The entire object noun phrase is "an 800 million ducat trade protocol for 1990 with Dagolath" , so the target actor is "DAG"
1 Arnor Arnor PROPN NNP Number=Sing 4 nsubj _ _
2 on on ADP IN _ 3 case _ _
3 Thursday Thursday PROPN NNP Number=Sing 1 nmod _ _
4 signed sign VERB VBD Mood=Ind|Tense=Past|VerbForm=Fin 0 root _ _
5 an a DET DT Definite=Ind|PronType=Art 10 det _ _
6 800 800 NUM CD NumType=Card 7 compound _ _
7 million million NUM CD NumType=Card 8 nummod _ _
8 ducat ducat NOUN NN Number=Sing 10 compound _ _
9 trade trade NOUN NN Number=Sing 10 compound _ _
10 protocol protocol NOUN NN Number=Sing 4 dobj _ _
11 for for ADP IN _ 12 case _ _
12 1990 1990 NUM CD NumType=Card 10 nmod _ _
13 with with ADP IN _ 14 case _ _
14 Dagolath Dagolath PROPN NNP Number=Sing 12 nmod _ _
15 , , PUNCT , _ 14 punct _ _
16 its its PRON PRP$ Gender=Neut|Number=Sing|Person=3|Poss=Yes|PronType=Prs 19 nmod:poss _ _
17 biggest biggest ADJ JJS Degree=Sup 19 amod _ _
18 trading trading NOUN NN Number=Sing 19 compound _ _
19 partner partner NOUN NN Number=Sing 14 appos _ _
20 , , PUNCT , _ 4 punct _ _
21 officials official NOUN NNS Number=Plur 22 nsubj _ _
22 said say VERB VBD Mood=Ind|Tense=Past|VerbForm=Fin 4 parataxis _ _
23 . . PUNCT . _ 4 punct _ _
For the sentence "Georgian demonstrators received ministers from the Georgian government."

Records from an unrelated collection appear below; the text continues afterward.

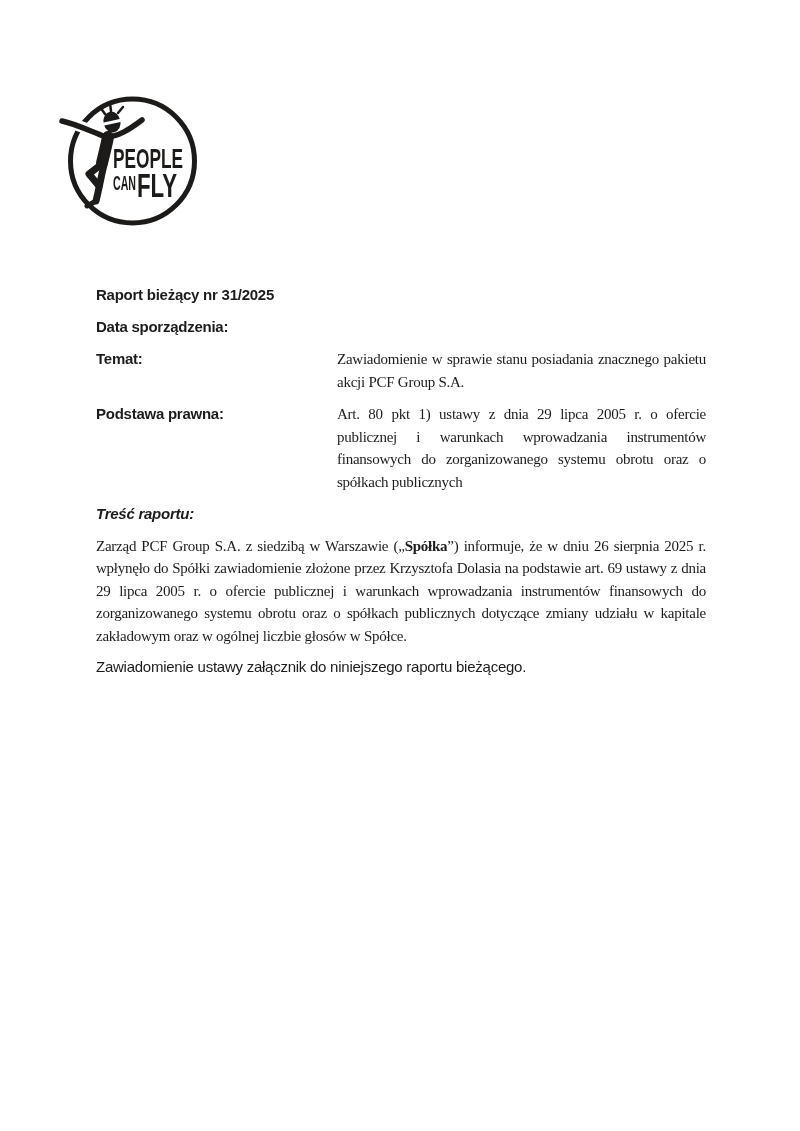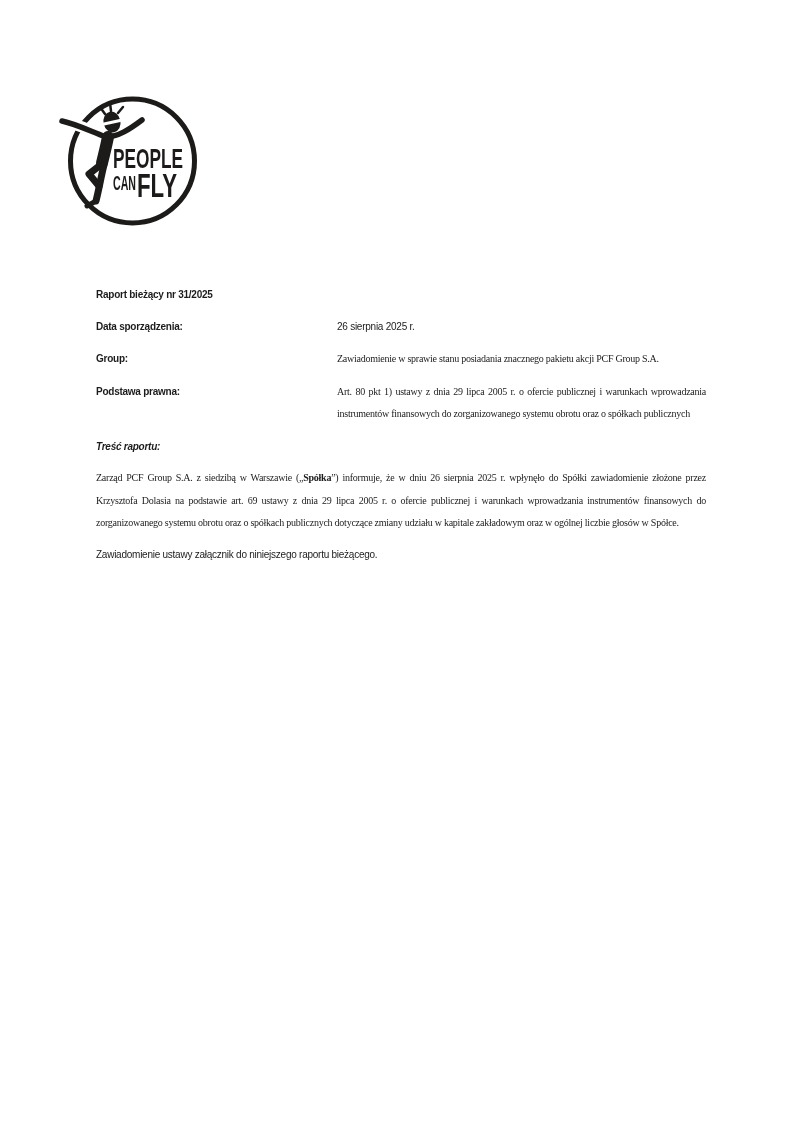"Raport bieżący nr 31/2025" .content { font-size: 10px -> 15px }
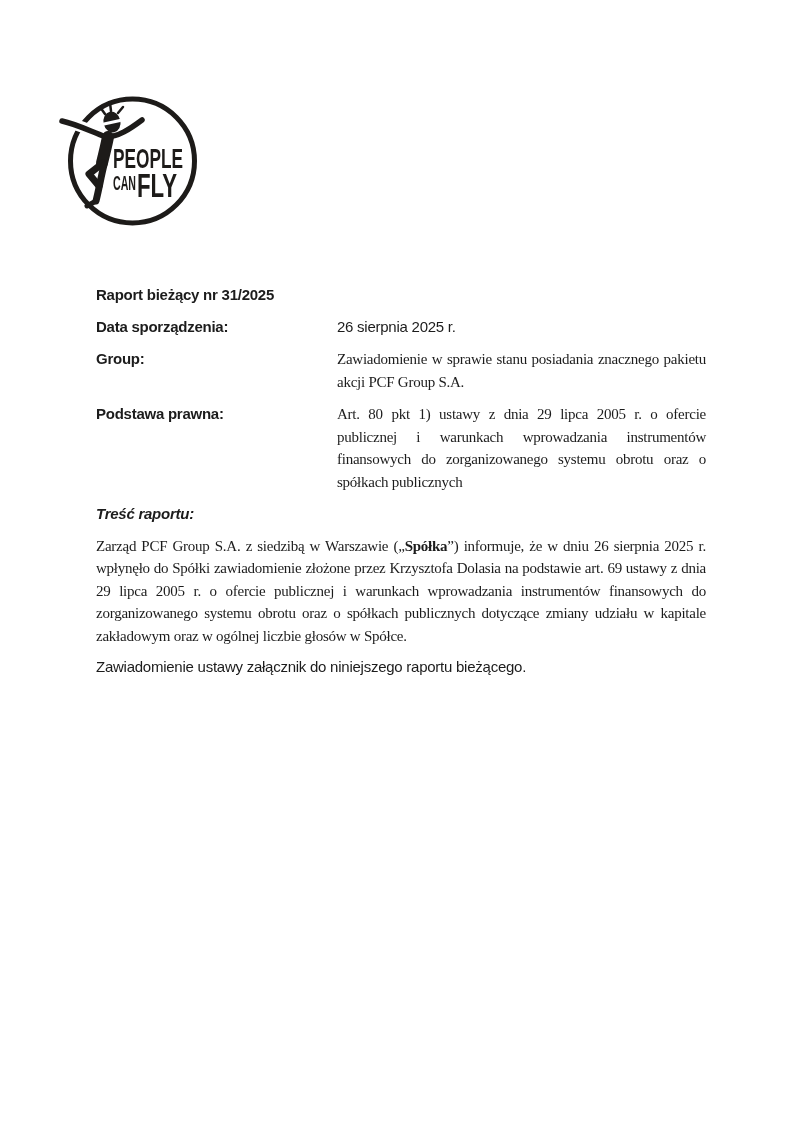"26 sierpnia 2025 r." div.field-value { html: <div>26 sierpnia 2025 r.</div> -> none }
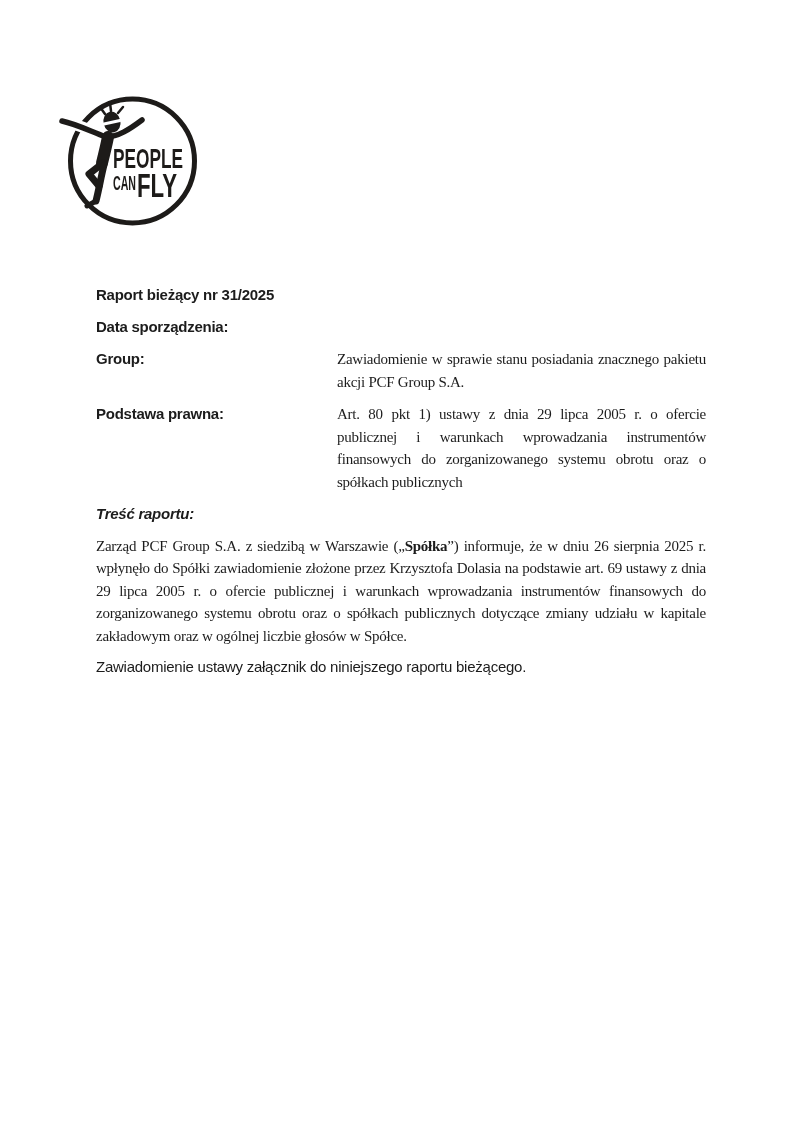"Group:" div.field-label { text: Group -> Temat }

From the parsed tree, the full object noun phrase is "ministers". So the target actor is "---GOV"
1 Georgian Georgian ADJ JJ Degree=Pos 2 amod _ _
2 demonstrators demonstrator NOUN NNS Number=Plur 3 nsubj _ _
3 received receive VERB VBD Mood=Ind|Tense=Past|VerbForm=Fin 0 root _ _
4 ministers minister NOUN NNS Number=Plur 3 dobj _ _
5 from from ADP IN _ 8 case _ _
6 the the DET DT Definite=Def|PronType=Art 8 det _ _
7 Georgian Georgian ADJ JJ Degree=Pos 8 amod _ _
8 government government NOUN NN Number=Sing 3 nmod _ _
9 . . PUNCT . _ 3 punct _ _
I add a heuristic to make sure the extracted actors should not be part of the matched pattern. Now the output of sentence 1 is
Event: 20080804 GEOOPP GEOGOV 043 AFP0808020625_4 AFP
Event: 20080804 GEOGOV GEOOPP 042 AFP0808020625_4 AFP
Can you add these sentences and their correct outputs to the test cases? Once that's done and the tests pass, we can close this issue.
records are added in the test cases.
Any object that's not an
nsubj
relation coming off a verb gets automatically assigned to the target actor. This precludes any nouns from matching the direct objects in the verb dictionary entries (e.g. "flags" in "burned flags")). (code) This assigns objects that are part of the event to the target and will mean that no verb patterns containing objects will be coded.